I got stuck on the 500 problem and glanced quickly at the 1000 out of desperation. I should have moved onto the 1000 point problem because I think it was easier than the 500 even though it required a lot more code. I solved the 1000 point problem yesterday.

In that problem, you are given the description of a new chess piece called a “Unicorn”. It moves by choosing any of the 4 basic directions and moving more than 2 squares in that direction, then turning orthogonally in one of the two possible directions and moving more than 1 square in that direction. You are given a randomly generated chessboard of size up to 300×300 where each square or cell has a letter (A through Z). You are also given a word that can be spelled out on the chessboard by moving a unicorn piece. You have to determine how many possible ways you can generate the given word by moving a unicorn piece around the chessboard.

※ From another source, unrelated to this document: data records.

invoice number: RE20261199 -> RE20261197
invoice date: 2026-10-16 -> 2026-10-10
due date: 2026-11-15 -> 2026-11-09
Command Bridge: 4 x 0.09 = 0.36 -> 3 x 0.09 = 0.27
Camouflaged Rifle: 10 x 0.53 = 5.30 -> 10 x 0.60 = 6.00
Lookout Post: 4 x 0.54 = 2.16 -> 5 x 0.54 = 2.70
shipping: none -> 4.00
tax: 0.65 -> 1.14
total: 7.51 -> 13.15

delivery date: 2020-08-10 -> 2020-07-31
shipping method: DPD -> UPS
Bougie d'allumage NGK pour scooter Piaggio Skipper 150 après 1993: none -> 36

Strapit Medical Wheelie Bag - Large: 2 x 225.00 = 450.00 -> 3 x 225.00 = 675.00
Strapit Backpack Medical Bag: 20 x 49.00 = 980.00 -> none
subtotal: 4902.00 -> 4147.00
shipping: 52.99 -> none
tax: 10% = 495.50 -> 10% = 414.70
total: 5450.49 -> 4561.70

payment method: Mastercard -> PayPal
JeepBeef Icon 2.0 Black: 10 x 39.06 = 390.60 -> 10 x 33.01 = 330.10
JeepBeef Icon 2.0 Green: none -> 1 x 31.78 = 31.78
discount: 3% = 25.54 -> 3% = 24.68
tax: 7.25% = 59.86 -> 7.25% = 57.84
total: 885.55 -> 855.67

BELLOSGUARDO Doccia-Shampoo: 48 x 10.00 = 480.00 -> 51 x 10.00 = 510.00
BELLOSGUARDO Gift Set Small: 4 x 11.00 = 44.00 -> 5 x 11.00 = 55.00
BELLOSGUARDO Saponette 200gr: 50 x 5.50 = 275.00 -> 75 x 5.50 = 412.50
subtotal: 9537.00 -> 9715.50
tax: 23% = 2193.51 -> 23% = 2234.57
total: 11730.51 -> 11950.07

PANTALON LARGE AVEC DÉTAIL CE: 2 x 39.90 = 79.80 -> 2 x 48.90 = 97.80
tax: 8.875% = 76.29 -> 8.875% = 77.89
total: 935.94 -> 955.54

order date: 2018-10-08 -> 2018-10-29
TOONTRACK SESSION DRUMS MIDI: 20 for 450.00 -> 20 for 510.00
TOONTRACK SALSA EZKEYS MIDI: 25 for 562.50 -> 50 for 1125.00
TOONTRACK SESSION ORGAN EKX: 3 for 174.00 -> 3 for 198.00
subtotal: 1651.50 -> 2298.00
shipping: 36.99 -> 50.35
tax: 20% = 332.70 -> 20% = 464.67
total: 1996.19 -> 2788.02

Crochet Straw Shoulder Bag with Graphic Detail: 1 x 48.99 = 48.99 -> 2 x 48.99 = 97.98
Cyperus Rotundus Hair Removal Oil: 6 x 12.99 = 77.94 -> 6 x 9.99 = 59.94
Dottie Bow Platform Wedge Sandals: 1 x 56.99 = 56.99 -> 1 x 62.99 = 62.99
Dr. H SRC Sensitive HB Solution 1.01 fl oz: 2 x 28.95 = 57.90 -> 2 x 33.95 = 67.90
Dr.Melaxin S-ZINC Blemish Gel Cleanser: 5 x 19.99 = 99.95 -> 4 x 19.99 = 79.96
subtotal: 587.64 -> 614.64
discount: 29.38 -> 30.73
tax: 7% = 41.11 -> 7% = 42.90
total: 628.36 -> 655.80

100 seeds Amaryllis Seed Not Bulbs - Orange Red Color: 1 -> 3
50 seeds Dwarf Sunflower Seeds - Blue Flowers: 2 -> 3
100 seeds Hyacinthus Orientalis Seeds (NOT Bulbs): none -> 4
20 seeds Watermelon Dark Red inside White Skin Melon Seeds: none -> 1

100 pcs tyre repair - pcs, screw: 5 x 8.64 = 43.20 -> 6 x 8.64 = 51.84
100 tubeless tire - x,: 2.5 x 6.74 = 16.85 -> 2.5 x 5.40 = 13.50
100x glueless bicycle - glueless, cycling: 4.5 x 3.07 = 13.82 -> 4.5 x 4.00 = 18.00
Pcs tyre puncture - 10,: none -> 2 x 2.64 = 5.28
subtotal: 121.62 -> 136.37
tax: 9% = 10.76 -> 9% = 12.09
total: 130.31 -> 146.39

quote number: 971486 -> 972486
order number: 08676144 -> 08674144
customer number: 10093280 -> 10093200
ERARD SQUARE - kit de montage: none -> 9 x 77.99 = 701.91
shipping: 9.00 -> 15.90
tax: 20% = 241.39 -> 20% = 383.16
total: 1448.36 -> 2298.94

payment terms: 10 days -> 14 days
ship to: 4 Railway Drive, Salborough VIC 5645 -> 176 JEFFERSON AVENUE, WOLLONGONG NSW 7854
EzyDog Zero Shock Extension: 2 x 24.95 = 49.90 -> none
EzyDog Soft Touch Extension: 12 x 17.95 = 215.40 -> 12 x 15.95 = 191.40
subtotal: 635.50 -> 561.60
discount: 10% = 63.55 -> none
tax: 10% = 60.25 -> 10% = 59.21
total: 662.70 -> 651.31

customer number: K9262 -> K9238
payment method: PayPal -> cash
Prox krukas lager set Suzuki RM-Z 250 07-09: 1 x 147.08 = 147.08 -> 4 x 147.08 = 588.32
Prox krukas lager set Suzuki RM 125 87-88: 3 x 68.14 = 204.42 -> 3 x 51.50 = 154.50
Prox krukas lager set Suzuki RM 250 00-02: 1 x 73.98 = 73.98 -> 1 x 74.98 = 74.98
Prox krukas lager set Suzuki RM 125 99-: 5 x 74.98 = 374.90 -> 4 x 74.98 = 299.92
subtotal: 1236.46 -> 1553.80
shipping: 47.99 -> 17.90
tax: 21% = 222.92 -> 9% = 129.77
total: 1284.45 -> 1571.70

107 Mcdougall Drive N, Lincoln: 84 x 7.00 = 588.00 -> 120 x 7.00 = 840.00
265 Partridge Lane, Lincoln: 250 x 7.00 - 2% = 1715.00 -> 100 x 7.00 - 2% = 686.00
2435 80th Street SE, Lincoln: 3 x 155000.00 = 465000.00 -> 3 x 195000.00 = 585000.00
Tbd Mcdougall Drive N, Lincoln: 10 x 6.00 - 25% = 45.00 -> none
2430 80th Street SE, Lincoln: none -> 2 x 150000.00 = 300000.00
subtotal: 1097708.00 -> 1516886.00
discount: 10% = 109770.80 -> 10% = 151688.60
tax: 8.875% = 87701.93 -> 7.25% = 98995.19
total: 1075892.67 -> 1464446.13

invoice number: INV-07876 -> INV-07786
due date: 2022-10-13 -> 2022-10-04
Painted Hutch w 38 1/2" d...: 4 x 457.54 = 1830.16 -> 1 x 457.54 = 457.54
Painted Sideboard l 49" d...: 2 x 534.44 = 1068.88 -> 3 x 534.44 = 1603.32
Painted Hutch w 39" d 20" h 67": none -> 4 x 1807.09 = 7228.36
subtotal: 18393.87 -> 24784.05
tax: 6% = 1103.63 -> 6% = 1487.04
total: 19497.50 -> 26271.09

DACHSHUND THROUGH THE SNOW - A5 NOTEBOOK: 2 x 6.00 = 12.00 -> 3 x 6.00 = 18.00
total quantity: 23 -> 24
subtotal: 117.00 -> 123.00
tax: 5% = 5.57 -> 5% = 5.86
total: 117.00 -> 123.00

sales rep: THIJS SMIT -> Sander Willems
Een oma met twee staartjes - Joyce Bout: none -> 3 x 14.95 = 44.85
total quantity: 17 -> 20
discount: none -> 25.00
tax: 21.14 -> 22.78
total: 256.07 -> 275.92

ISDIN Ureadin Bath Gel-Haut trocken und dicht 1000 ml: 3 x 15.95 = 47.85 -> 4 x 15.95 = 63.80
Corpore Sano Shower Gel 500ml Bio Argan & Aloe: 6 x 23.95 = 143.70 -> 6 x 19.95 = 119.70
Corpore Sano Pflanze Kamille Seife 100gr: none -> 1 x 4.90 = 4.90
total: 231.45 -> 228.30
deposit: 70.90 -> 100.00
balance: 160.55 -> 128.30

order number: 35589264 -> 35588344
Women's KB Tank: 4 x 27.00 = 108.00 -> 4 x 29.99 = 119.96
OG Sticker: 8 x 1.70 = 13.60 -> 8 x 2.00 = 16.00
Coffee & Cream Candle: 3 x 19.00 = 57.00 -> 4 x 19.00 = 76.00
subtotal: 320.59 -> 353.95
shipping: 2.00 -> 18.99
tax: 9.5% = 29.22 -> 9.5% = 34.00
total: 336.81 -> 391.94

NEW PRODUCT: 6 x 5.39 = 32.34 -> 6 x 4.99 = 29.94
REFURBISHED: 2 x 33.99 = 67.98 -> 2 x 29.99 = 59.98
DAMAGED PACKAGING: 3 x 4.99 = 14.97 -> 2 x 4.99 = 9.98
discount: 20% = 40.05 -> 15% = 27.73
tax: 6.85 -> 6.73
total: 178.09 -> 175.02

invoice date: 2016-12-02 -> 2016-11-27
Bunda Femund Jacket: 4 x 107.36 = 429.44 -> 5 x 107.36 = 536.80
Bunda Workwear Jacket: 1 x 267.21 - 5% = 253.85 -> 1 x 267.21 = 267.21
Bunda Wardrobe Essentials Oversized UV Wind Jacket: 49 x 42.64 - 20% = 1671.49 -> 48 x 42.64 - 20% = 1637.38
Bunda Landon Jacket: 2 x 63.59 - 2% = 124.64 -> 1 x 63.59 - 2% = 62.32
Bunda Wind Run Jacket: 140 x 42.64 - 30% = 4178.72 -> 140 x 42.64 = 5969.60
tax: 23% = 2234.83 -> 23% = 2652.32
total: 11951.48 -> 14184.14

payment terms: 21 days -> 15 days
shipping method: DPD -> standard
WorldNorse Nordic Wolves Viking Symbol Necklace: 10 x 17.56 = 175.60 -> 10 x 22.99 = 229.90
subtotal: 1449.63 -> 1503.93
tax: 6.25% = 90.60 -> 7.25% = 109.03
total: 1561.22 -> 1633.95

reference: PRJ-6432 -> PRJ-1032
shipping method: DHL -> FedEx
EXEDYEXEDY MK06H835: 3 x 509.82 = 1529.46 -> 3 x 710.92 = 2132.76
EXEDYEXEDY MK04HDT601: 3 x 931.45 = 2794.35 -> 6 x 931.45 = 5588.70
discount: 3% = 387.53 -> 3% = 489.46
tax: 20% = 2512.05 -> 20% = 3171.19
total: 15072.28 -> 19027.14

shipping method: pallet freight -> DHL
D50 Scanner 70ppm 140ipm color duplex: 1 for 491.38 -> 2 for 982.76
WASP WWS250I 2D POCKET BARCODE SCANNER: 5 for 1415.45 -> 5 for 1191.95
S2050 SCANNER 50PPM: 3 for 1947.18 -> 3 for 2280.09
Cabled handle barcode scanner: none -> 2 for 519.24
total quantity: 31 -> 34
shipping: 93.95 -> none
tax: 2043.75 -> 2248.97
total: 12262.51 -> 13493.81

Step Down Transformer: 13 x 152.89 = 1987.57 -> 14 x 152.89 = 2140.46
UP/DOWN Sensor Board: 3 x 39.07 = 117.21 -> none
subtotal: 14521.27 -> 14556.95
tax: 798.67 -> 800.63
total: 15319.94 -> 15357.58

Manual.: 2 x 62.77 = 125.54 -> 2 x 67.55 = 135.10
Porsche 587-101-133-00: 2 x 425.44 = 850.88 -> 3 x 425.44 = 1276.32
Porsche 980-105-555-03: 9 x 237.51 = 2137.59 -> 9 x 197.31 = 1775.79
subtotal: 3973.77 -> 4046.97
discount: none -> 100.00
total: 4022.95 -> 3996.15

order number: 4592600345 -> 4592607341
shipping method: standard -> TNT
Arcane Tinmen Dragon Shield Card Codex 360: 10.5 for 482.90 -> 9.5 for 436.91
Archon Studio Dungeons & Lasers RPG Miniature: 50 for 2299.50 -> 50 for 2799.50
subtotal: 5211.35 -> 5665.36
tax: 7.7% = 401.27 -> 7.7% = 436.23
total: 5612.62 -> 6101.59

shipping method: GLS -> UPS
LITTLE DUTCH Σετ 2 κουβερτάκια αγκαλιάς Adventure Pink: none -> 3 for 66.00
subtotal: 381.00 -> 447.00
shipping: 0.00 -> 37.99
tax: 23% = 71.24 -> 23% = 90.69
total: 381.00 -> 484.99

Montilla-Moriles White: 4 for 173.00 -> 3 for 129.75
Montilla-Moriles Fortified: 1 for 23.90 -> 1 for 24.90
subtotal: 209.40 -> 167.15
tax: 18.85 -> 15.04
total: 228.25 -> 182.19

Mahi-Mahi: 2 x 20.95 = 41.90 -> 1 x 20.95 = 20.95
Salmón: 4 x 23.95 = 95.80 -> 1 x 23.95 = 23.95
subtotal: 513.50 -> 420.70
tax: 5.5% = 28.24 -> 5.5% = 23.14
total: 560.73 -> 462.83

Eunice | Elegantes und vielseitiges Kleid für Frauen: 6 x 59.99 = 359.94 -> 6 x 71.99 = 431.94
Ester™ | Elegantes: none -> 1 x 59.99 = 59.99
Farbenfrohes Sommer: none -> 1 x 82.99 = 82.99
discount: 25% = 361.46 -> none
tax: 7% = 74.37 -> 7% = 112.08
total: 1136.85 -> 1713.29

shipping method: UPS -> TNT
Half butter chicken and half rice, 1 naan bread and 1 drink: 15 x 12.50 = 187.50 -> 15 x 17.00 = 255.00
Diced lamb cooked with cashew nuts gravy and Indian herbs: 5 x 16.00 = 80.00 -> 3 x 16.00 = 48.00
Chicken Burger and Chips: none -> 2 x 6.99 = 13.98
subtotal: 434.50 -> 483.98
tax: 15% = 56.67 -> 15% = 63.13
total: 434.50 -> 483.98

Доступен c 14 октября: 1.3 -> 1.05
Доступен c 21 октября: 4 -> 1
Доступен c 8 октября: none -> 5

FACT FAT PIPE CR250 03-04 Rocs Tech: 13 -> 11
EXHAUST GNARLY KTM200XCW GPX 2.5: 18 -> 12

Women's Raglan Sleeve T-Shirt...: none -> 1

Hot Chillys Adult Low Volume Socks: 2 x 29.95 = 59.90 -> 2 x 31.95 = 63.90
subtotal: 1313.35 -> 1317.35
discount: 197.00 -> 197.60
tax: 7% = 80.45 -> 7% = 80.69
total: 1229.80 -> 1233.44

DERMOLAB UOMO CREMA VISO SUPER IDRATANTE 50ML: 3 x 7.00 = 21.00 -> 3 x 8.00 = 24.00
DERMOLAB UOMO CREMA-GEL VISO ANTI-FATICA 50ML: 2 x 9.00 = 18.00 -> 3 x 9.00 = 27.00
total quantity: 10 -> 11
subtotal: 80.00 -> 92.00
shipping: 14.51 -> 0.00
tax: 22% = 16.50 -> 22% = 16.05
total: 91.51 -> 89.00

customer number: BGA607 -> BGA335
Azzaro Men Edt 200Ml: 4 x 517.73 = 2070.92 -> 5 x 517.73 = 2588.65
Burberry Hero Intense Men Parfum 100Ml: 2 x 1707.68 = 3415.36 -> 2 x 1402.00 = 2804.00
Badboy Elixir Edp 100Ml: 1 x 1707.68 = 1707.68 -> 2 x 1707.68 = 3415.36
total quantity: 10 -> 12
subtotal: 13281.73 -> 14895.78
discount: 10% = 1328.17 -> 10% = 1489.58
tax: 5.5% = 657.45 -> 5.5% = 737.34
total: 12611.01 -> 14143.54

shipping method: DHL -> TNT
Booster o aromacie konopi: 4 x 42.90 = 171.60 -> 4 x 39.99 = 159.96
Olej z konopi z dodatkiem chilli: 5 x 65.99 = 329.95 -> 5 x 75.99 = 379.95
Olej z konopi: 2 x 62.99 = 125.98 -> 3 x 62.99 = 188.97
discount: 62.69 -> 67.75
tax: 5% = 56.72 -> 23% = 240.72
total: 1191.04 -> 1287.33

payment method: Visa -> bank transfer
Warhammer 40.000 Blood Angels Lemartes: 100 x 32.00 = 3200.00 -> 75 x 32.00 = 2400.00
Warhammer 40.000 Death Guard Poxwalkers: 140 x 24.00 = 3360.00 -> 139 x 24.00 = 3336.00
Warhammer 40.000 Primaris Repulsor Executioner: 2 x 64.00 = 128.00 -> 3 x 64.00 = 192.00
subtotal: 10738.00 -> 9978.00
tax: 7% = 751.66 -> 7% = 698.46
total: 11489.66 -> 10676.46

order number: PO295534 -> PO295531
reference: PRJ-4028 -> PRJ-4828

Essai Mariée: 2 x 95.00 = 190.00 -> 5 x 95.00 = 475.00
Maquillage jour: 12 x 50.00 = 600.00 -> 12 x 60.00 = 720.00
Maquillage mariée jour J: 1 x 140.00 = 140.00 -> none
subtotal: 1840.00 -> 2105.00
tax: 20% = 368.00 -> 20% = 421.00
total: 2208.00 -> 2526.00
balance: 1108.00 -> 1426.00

For example, consider the chessboard below:


ABCD
AAAA
AABC
AAAB

If we want to construct the word “AB”, there’s only two ways to do this. We place our unicorn piece in the top left-hand corner getting the “A”. We can then move our chess piece 3 places to the bottom left-hand corner, turn orthogonally to the right, and move 3 places to the right to get a “B”. We can also reach the bottom right-hand “B” by placing our unicorn in cell (1,0).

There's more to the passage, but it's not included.